Everything in the records below from the line containing "font-size: 11px ->" through the line containing "padding: 0 14px" is to be reproduced exactly, those two lines included; no picture is to be copied.

> _DATA FOR PROCESSING_:

+ + + + +

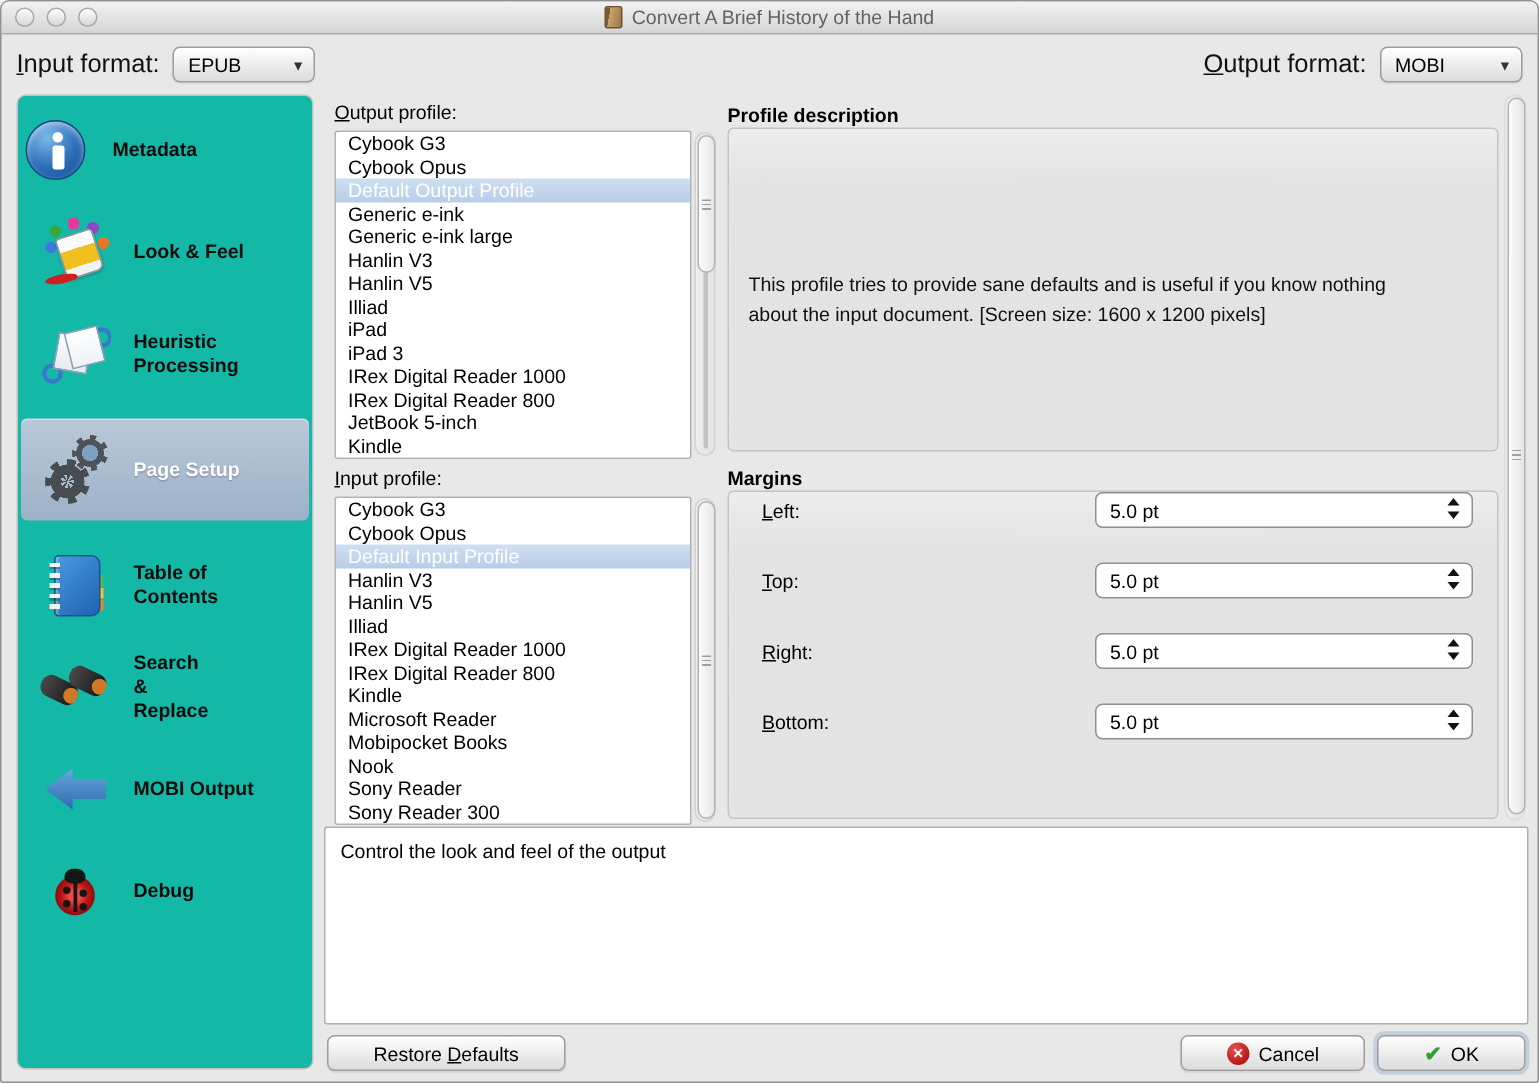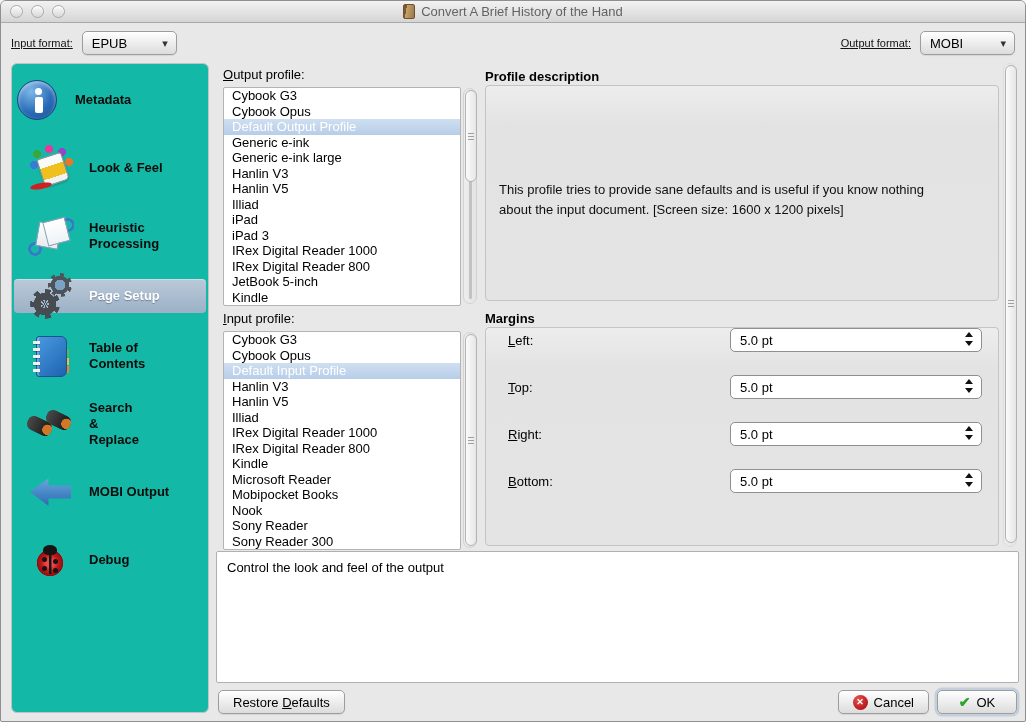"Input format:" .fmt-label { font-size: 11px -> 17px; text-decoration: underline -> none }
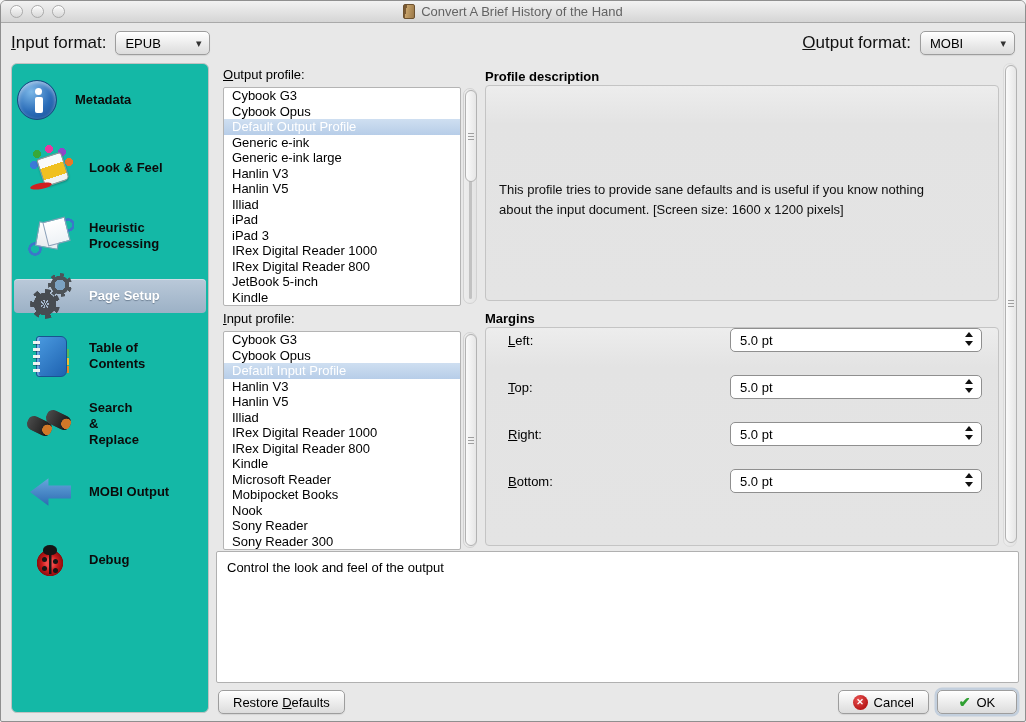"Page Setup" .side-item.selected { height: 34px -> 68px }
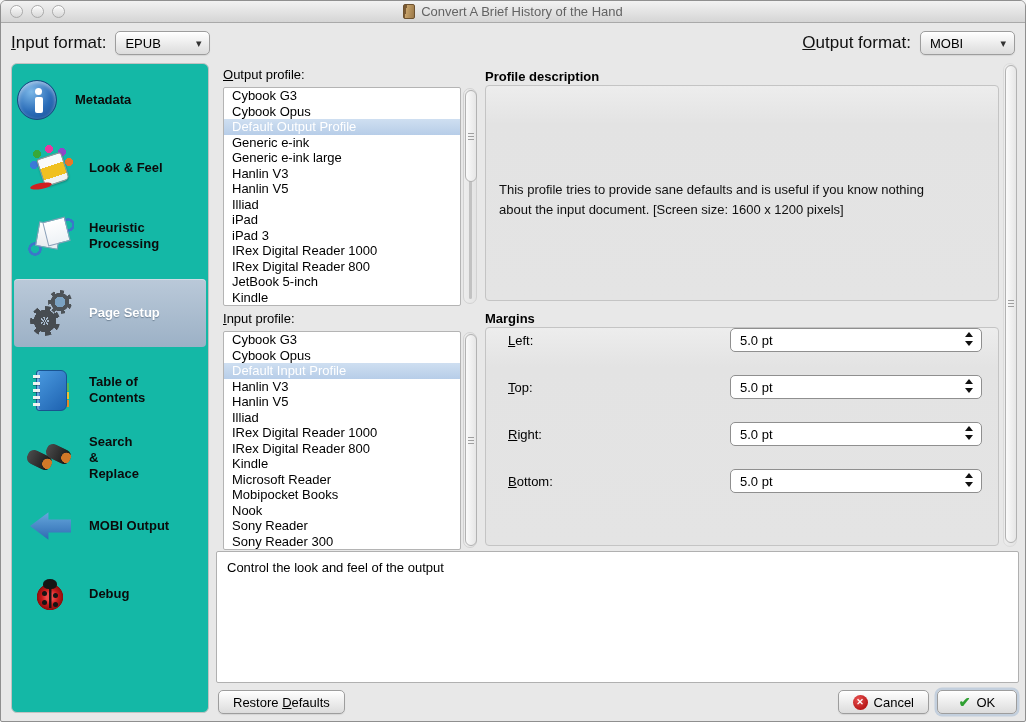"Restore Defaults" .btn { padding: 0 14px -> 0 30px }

+ + + + +

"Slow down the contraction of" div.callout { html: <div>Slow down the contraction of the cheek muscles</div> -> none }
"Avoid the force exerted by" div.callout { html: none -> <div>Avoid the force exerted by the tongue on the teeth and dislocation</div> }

+ + + + +

> _WRITTEN RESPONSE_:
"Input format:" .fmt-label { font-size: 11px -> 17px; text-decoration: underline -> none }
"Page Setup" .side-item.selected { height: 34px -> 68px }
"Restore Defaults" .btn { padding: 0 14px -> 0 30px }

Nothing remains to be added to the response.